In this case, a child (12 year-old girl) and her mother initially reported (and testified at a preliminary hearing or in a recorded interview) that Appellant sexually assaulted the child on numerous occasions. Appellant also admitted to the assault during an interview with an investigator, which was admitted at trial. During the trial, however, the mother recanted her previous testimony, stating that she was simply trying to get back at her husband for cheating on her. The child victim followed her mother's lead and also recanted, stating that she and her mother made it all up. The State then brought an expert of child victims (the Program Director for the Children's Advocacy Center in Midland) who testified over defense objection that:
if a child who has made an outcry of sexual abuse has an unsupportive moter, there is about an eighty percent chance that the child will recant that outcry.Using the prior recorded statements of the Appellant, the mother, and the child victim, the jury convicted Appellant and sentenced him to 14 years confinement and a $7,000 fine. The 11th Court affirmed the case on appeal, holding that:
[The expert] did not offer a direct opinion that L.C. was truthful in her initial outcry of sexual abuse or that L.C. belonged to a class of persons that was truthful or worthy of belief.
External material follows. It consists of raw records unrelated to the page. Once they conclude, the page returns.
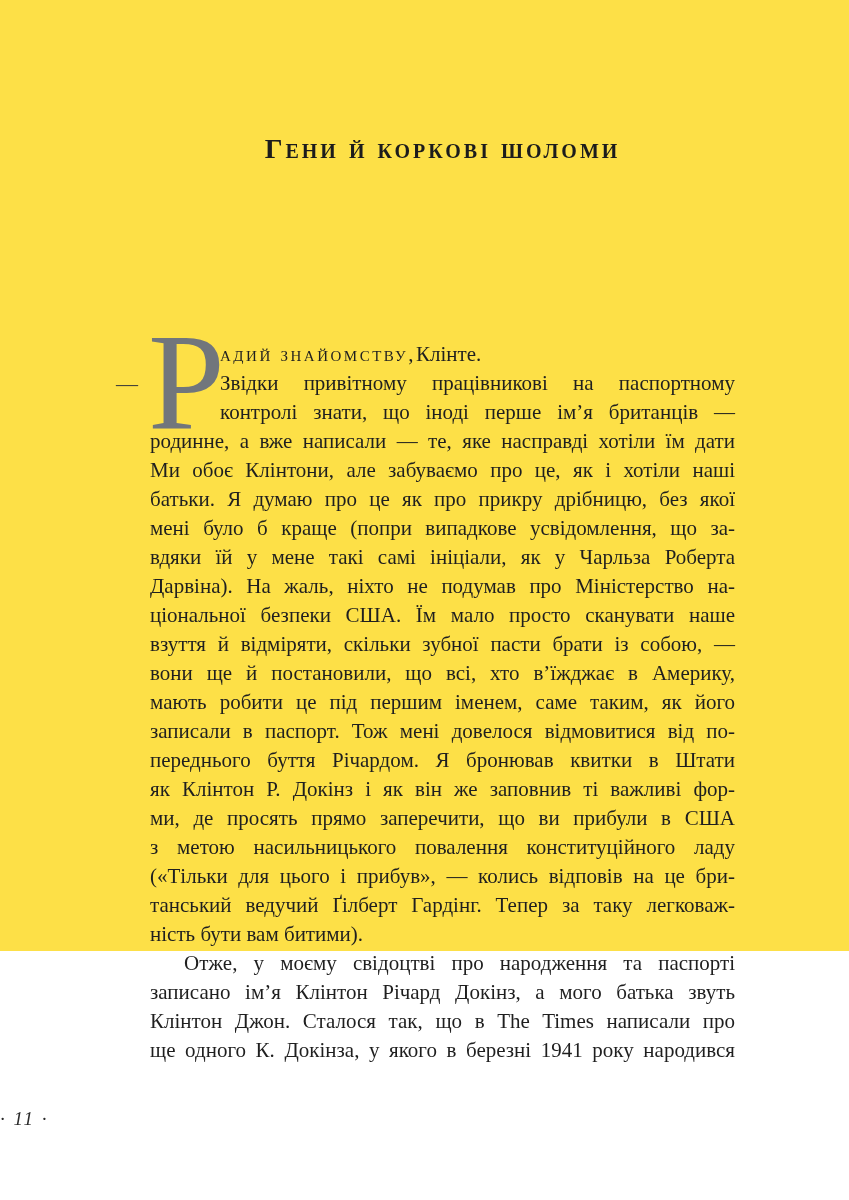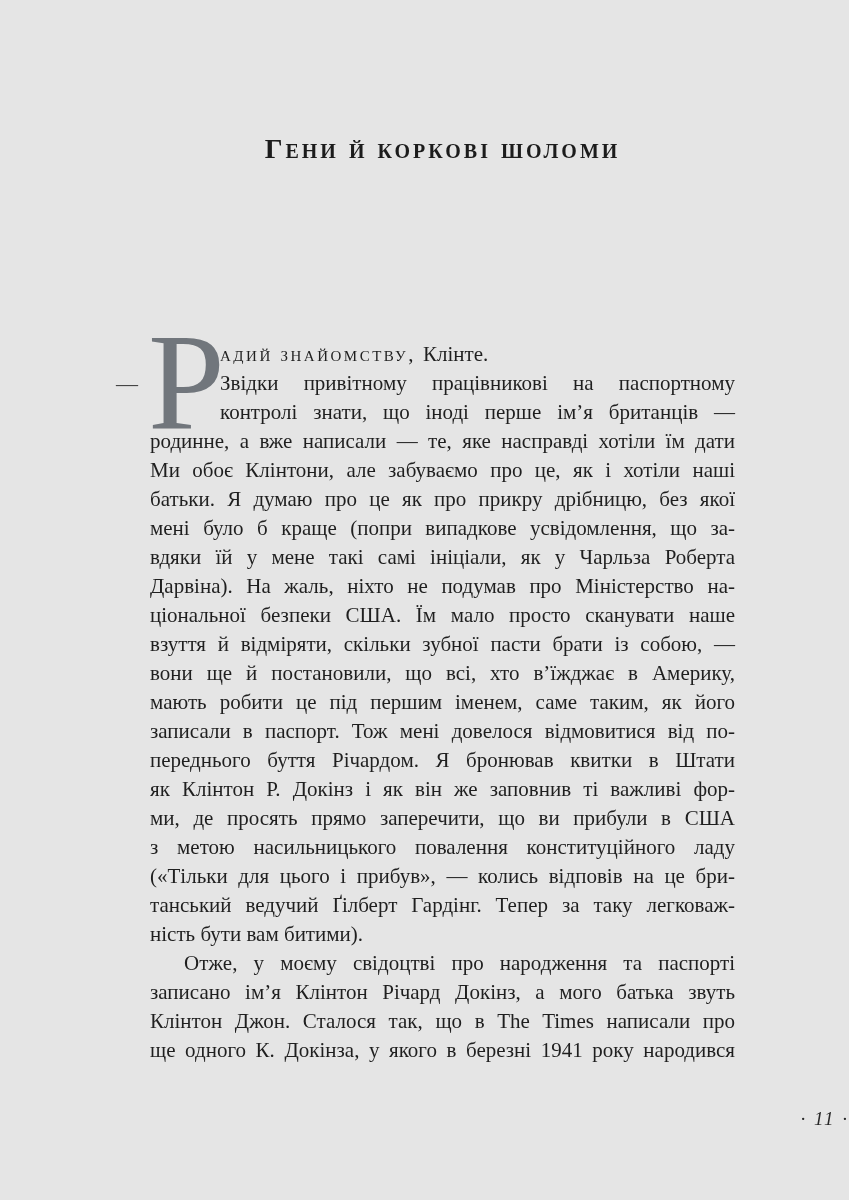--- a/index.html
+++ b/index.html
@@ -12,8 +12,8 @@
   }
   .page {
     position: relative;
-    width: 849px; height: 1200px;
-    background: #e5e5e5;
+    width: 849px; height: 951px;
+    background: #fde047;
   }
   .chapter-title {
     position: absolute;

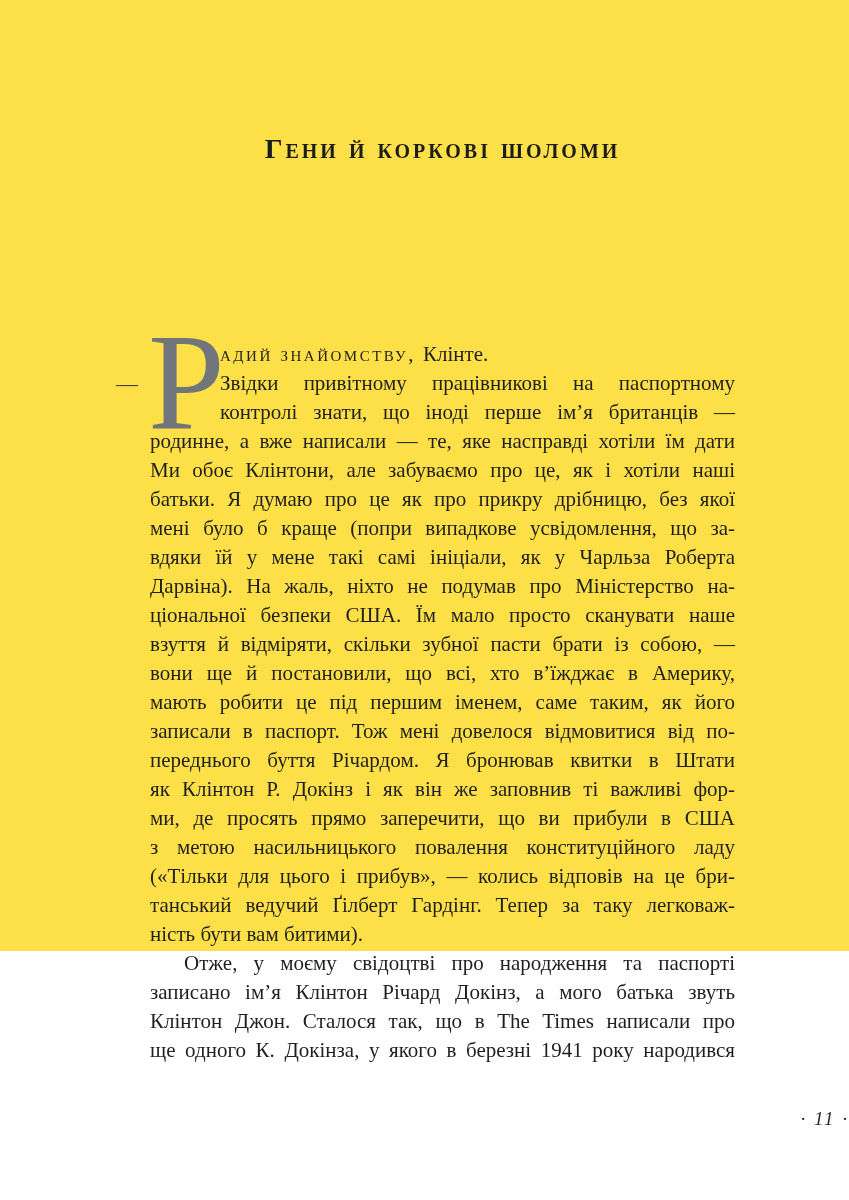--- a/index.html
+++ b/index.html
@@ -63,7 +63,7 @@
     font-weight: normal;
     letter-spacing: 2.5px;
   }
-  .opening-rest { margin-left: 7px; }
+  .opening-rest { margin-left: 0; }
   .page-number {
     position: absolute;
     top: 1108px; left: 0; width: 849px;

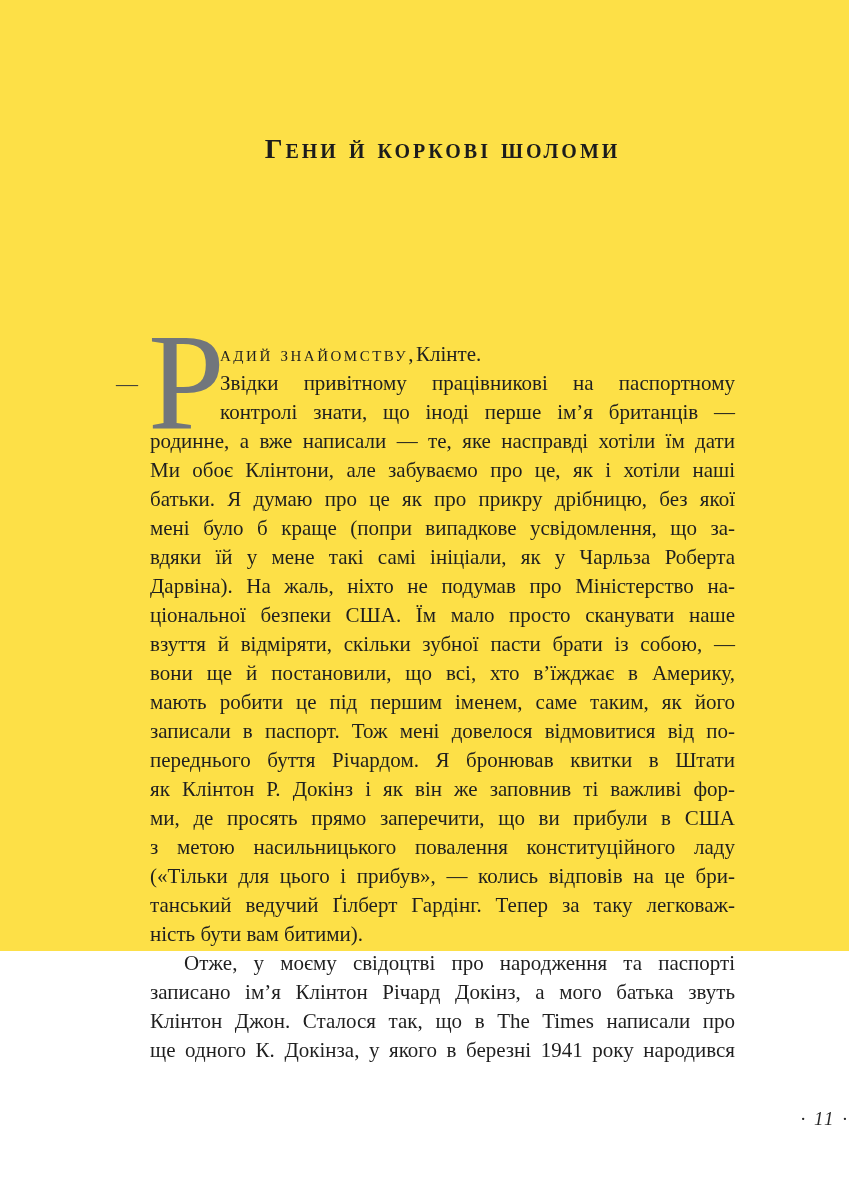--- a/index.html
+++ b/index.html
@@ -67,7 +67,7 @@
   .page-number {
     position: absolute;
     top: 1108px; left: 0; width: 849px;
-    text-align: right;
+    text-align: left;
     font-style: italic;
     font-size: 19px;
     letter-spacing: 2px;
Nor did [the expert] offer testimony that L.C. was not truthful in her trial testimony. Instead, [the expert] testified about the behavioral characteristics of children whose mothers do not support their outcries of sexual abuse. Maria did not support L.C.’s outcry of sexual abuse. [The expert] said that, in such cases, there is about an eighty percent chance that a child complainant will recant. [The expert]’s testimony was admissible to assist the jury in assessing L.C.’s testimony. The trial court did not abuse its discretion in denying appellant’s motion for mistrial.